*Exercise requirements:* All of the entries below should be printed exactly; the pictures are to be left out.

━━━

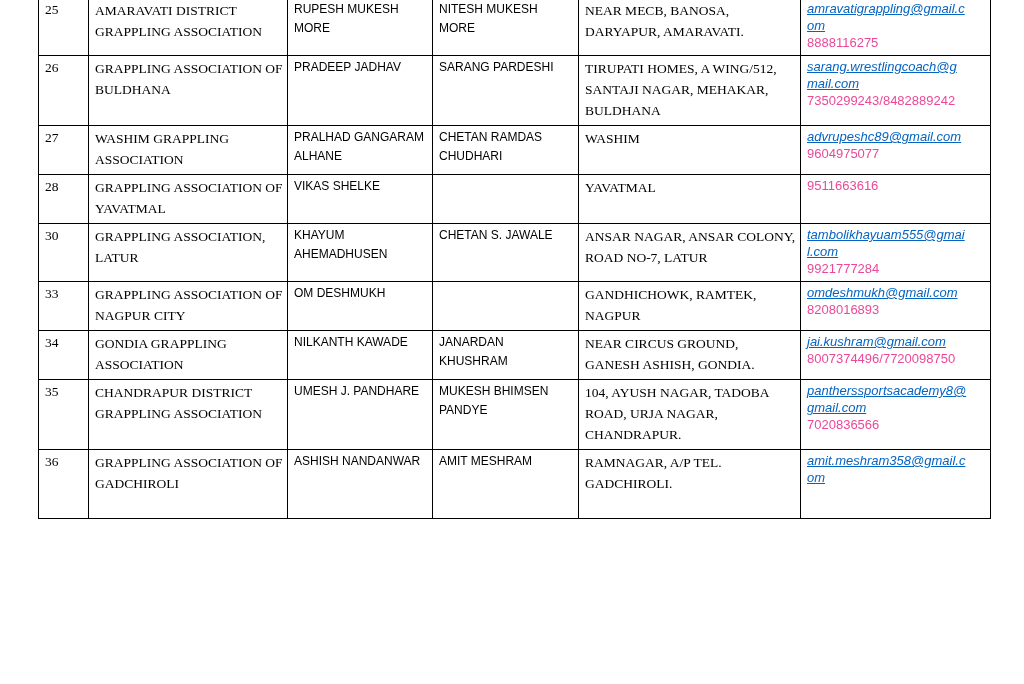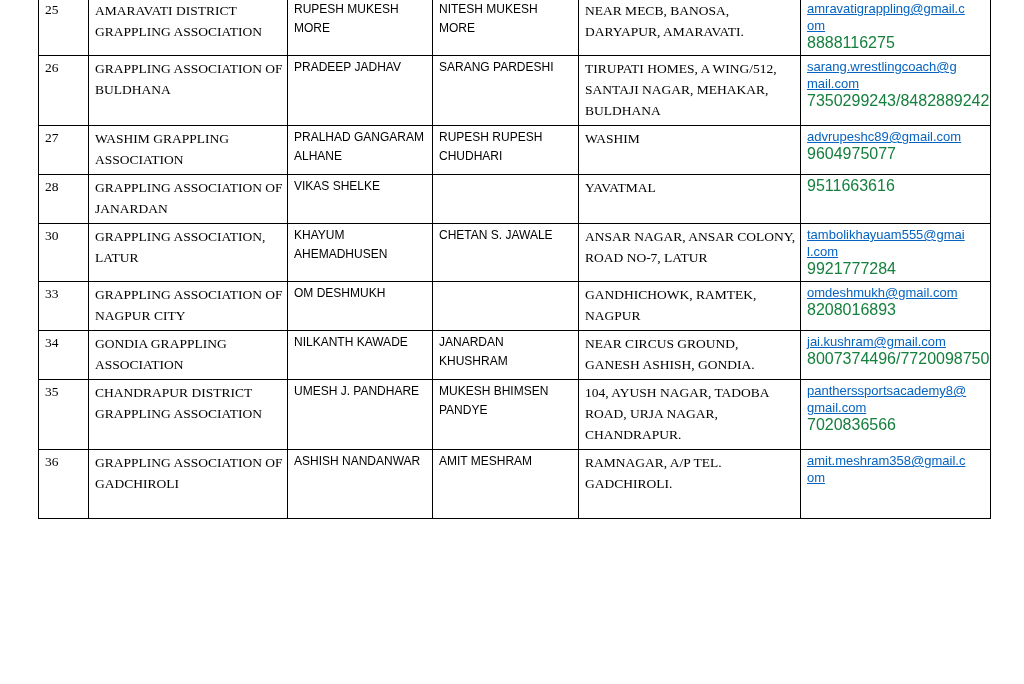--- a/index.html
+++ b/index.html
@@ -50,24 +50,25 @@
     line-height: 17px;
     padding-top: 3px;
   }
   a.email {
     display: inline-block;
     max-width: 160px;
     color: var(--link-color, #0563c1);
     text-decoration: underline;
     word-break: break-all;
     cursor: pointer;
+    font-style: italic;
   }
   .phone {
-    color: #15803d;
-    font-size: 16px;
+    color: #ec4899;
+    font-size: 13px;
     line-height: 17px;
   }
   
   table.assoc-table tr:last-child td {
     height: 62px;
   }
 </style>
 </head>
 <body>
 
@@ -95,27 +96,27 @@
           <td class="assoc">GRAPPLING ASSOCIATION OF BULDHANA</td>
           <td class="name">PRADEEP JADHAV</td>
           <td class="name">SARANG PARDESHI</td>
           <td class="addr">TIRUPATI HOMES, A WING/512, SANTAJI NAGAR, MEHAKAR, BULDHANA</td>
           <td class="contact"><a class="email">sarang.wrestlingcoach@gmail.com</a><div class="phone">7350299243/8482889242</div></td>
         </tr>
         <tr>
           <td class="sn">27</td>
           <td class="assoc">WASHIM GRAPPLING ASSOCIATION</td>
           <td class="name">PRALHAD GANGARAM ALHANE</td>
-          <td class="name">RUPESH RUPESH CHUDHARI</td>
+          <td class="name">CHETAN RAMDAS CHUDHARI</td>
           <td class="addr">WASHIM</td>
           <td class="contact"><a class="email">advrupeshc89@gmail.com</a><div class="phone">9604975077</div></td>
         </tr>
         <tr>
           <td class="sn">28</td>
-          <td class="assoc">GRAPPLING ASSOCIATION OF JANARDAN</td>
+          <td class="assoc">GRAPPLING ASSOCIATION OF YAVATMAL</td>
           <td class="name">VIKAS SHELKE</td>
           <td class="name"></td>
           <td class="addr">YAVATMAL</td>
           <td class="contact">
             <div class="phone">9511663616</div>
           </td>
         </tr>
         <tr>
           <td class="sn">30</td>
           <td class="assoc">GRAPPLING ASSOCIATION, LATUR</td>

━━━

*Your solution:*
--- a/index.html
+++ b/index.html
@@ -50,24 +50,25 @@
     line-height: 17px;
     padding-top: 3px;
   }
   a.email {
     display: inline-block;
     max-width: 160px;
     color: var(--link-color, #0563c1);
     text-decoration: underline;
     word-break: break-all;
     cursor: pointer;
+    font-style: italic;
   }
   .phone {
-    color: #15803d;
-    font-size: 16px;
+    color: #ec4899;
+    font-size: 13px;
     line-height: 17px;
   }
   
   table.assoc-table tr:last-child td {
     height: 62px;
   }
 </style>
 </head>
 <body>
 
@@ -95,27 +96,27 @@
           <td class="assoc">GRAPPLING ASSOCIATION OF BULDHANA</td>
           <td class="name">PRADEEP JADHAV</td>
           <td class="name">SARANG PARDESHI</td>
           <td class="addr">TIRUPATI HOMES, A WING/512, SANTAJI NAGAR, MEHAKAR, BULDHANA</td>
           <td class="contact"><a class="email">sarang.wrestlingcoach@gmail.com</a><div class="phone">7350299243/8482889242</div></td>
         </tr>
         <tr>
           <td class="sn">27</td>
           <td class="assoc">WASHIM GRAPPLING ASSOCIATION</td>
           <td class="name">PRALHAD GANGARAM ALHANE</td>
-          <td class="name">RUPESH RUPESH CHUDHARI</td>
+          <td class="name">CHETAN RAMDAS CHUDHARI</td>
           <td class="addr">WASHIM</td>
           <td class="contact"><a class="email">advrupeshc89@gmail.com</a><div class="phone">9604975077</div></td>
         </tr>
         <tr>
           <td class="sn">28</td>
-          <td class="assoc">GRAPPLING ASSOCIATION OF JANARDAN</td>
+          <td class="assoc">GRAPPLING ASSOCIATION OF YAVATMAL</td>
           <td class="name">VIKAS SHELKE</td>
           <td class="name"></td>
           <td class="addr">YAVATMAL</td>
           <td class="contact">
             <div class="phone">9511663616</div>
           </td>
         </tr>
         <tr>
           <td class="sn">30</td>
           <td class="assoc">GRAPPLING ASSOCIATION, LATUR</td>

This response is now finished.